Le 9 juillet 2025 restera comme une date charnière dans l’histoire maritime du Cameroun. Pour la première fois, quatre navires de classe mondiale ( le MSC China (400 m), l’APL Mexico City (328 m), le CMA CGM Jacques Junior (300 m) et le vraquier Lady Babu (176 m) ) ont simultanément accosté aux quais du port en eau profonde de Kribi. Une prouesse logistique saluée par l’ensemble des acteurs portuaires, qui marque le passage du site de la simple ambition à une réalité pleinement opérationnelle. Avec cette manœuvre réussie, Kribi ne se contente plus de rêver grand : il s’impose comme une plateforme logistique majeure sur le Golfe de Guinée.
Sous la houlette de son directeur général Patrice Melom, le port franchit un nouveau cap à peine deux mois après le lancement officiel de sa Phase 2. Cette étape cruciale, qui a permis l’élargissement des quais et l’optimisation des équipements, semble déjà porter ses fruits. Grâce à une profondeur naturelle de 16 mètres et des portiques STS de dernière génération, l’opération s’est déroulée sans accroc, démontrant la capacité du port à accueillir les plus gros porte-conteneurs du monde sans transbordement intermédiaire. Un atout stratégique de taille, alors que la concurrence s’intensifie entre hubs portuaires africains.
Mais derrière cette démonstration de force, plusieurs interrogations demeurent. Kribi saura-t-il maintenir ce niveau de performance sur la durée, dans un environnement régional encore peu intégré logistiquement ? Le port dispose certes d’infrastructures modernes, mais l’arrière-pays, lui, reste confronté à des défis en matière de connectivité ferroviaire, de fluidité douanière et de transparence administrative. Autant d’obstacles qui pourraient freiner le potentiel de transformation économique vanté par les autorités.

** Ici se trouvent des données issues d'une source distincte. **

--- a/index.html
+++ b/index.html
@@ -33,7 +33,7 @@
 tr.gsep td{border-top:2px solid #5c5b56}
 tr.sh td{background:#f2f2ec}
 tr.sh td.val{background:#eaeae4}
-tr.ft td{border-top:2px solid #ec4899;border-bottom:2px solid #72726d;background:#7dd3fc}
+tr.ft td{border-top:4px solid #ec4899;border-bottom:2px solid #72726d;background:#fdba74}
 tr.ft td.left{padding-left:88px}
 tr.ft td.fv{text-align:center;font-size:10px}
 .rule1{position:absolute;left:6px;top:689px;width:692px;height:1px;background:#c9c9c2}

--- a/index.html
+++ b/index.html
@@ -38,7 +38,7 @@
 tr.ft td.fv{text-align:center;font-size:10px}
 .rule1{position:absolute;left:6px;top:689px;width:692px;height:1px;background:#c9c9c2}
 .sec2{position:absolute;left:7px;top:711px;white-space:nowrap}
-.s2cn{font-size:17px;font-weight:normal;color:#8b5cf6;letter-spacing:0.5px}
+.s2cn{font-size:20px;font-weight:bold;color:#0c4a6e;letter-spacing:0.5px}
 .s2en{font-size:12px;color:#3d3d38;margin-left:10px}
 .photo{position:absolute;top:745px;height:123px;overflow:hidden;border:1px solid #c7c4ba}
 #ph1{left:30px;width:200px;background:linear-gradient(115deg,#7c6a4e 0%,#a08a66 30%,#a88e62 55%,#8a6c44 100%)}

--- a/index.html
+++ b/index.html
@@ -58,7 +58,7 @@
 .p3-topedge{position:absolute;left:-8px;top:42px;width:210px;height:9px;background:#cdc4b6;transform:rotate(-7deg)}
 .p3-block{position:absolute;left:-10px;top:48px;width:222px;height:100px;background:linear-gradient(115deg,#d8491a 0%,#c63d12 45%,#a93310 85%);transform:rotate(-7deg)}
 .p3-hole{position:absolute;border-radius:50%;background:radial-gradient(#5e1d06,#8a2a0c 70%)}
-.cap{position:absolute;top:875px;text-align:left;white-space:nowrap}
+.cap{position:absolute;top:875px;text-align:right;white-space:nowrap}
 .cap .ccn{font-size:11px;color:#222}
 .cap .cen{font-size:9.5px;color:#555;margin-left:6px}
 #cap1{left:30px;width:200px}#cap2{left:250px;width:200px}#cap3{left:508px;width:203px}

Reste que ce 9 juillet marque un tournant. Non pas seulement pour Kribi, mais pour le Cameroun tout entier, qui affiche ici l’image d’un pays capable de se hisser aux standards logistiques internationaux. À condition de ne pas confondre performance ponctuelle et succès structurel, le pays pourrait bien s’inscrire durablement sur les grandes routes maritimes du monde. Encore faut-il que les réformes suivent la cadence des grues.